Could this search have turned into a happy dog getting stressed situation? The possibility is always there. But, it didn't on that day, and the dogs had some great learning and fun being challenged within their ability to succeed. Perhaps the heading for this section should have read: What's Safer? The easy success searches carry little risk of stressing your dog out or hindering his progress, they're easy to set up and guaranteed fun for your dog; whereas, the challenging search that's within the dog's ability to succeed at is hard to plan and execute and often requires the keen eye and quick thinking of an experienced instructor - a CNWI or ANWI. On the plus side, those well thought out, challenging searches can open whole new worlds of scent detection possibilities to your dog.
When You Practice, Follow The 80/20 Rule - also known as the Pareto Principle, it generally refers to 80% of the results being attributed to 20% of the causes for a given event. Applied to K9 Nose Work, aim roughly to make 20% of your training the challenging searches that increase your dog's scenting skills and 80% the easy successes that strengthen and motivate your dog in the hunt. You'll maximize the benefit from the challenging searches, and you'll find that the easy searches you set for your dog will be last month's challenging searches and will carry lots of benefits, too.
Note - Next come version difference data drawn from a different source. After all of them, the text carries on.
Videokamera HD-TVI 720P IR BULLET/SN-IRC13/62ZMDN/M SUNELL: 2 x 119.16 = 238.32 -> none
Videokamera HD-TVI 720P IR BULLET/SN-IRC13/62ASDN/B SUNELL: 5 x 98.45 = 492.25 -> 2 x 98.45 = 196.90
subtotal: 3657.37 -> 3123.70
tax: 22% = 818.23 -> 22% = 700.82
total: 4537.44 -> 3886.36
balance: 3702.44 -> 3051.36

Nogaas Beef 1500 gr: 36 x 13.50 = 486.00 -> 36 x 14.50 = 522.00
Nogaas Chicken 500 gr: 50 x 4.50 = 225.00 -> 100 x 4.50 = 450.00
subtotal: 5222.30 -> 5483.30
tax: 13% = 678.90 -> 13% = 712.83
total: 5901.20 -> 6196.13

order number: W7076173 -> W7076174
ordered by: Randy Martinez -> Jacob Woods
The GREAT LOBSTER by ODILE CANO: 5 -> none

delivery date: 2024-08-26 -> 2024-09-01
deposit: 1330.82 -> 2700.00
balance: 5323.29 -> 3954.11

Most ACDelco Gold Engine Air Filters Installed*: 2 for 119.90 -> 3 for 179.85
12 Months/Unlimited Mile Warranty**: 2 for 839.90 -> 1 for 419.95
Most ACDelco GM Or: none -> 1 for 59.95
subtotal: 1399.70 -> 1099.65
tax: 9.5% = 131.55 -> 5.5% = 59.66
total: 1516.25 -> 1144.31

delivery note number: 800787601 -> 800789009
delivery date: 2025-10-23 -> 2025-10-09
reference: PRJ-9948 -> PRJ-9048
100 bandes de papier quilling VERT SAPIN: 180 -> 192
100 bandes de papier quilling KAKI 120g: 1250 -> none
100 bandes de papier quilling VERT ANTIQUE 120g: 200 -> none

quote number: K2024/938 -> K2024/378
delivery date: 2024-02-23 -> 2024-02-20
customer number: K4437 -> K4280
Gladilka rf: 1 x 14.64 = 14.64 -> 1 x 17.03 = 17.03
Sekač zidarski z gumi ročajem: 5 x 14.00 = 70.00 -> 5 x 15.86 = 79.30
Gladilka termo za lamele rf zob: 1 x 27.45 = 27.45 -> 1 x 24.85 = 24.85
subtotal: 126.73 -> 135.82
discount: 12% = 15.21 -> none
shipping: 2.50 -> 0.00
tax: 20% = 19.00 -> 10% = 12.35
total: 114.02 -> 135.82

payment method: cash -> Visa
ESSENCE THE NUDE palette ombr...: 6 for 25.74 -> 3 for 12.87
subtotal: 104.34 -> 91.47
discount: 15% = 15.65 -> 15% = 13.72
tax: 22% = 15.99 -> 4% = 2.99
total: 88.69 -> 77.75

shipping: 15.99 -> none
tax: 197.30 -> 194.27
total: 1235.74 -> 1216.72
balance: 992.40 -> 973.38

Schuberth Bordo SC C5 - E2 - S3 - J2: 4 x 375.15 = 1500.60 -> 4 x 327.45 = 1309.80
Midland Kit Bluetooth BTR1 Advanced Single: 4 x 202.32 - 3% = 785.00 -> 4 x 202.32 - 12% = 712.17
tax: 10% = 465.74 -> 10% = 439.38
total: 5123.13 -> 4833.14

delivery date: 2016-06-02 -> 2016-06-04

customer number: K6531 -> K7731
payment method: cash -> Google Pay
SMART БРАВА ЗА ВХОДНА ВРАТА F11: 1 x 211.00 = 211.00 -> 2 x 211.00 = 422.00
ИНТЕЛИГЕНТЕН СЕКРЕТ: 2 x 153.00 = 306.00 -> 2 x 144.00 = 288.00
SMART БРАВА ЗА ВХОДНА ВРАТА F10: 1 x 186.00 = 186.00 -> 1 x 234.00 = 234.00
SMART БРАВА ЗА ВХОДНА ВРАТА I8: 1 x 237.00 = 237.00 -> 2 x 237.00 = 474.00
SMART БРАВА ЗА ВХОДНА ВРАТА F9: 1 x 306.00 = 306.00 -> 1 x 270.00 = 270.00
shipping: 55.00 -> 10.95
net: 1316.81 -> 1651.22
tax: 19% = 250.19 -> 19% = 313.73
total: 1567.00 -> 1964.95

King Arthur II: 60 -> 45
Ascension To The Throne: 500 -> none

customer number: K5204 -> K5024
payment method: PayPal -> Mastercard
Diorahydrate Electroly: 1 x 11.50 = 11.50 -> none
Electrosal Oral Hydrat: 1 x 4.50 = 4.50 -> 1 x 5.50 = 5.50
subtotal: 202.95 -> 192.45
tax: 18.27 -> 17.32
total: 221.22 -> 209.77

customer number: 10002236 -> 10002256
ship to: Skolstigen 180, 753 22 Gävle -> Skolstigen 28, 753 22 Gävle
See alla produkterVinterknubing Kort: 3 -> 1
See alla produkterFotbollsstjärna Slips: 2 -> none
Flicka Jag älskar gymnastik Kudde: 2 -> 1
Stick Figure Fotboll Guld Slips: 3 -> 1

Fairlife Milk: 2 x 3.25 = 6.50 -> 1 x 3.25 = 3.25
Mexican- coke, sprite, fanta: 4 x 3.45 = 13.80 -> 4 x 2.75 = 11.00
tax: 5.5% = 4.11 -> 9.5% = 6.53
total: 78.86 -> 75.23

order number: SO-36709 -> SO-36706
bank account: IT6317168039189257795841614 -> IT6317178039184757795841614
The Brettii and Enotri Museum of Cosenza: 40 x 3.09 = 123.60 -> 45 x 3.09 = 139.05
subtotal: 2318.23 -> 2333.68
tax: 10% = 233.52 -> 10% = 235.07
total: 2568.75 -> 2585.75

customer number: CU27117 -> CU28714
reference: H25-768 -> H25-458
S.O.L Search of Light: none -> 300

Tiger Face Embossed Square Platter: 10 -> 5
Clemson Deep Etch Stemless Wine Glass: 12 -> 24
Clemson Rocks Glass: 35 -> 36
Next time you get out to do some K9 Nose Work, look for the signs that your dog is having a good time, and don't worry so much about how fast he's finding it or comparing him to other dogs, let the search itself be part of the fun along with finding the odor. Keep the searches fun and easy and limit the really challenging stuff to class or training with your instructor. And give your dogs some credit, they do amazing things with their sniffers - often times making a very hard task (impossible for our human noses) look easy.
p.s. - If you absolutely need to project your emotions onto something, I'm sure somewhere they're still selling pet rocks!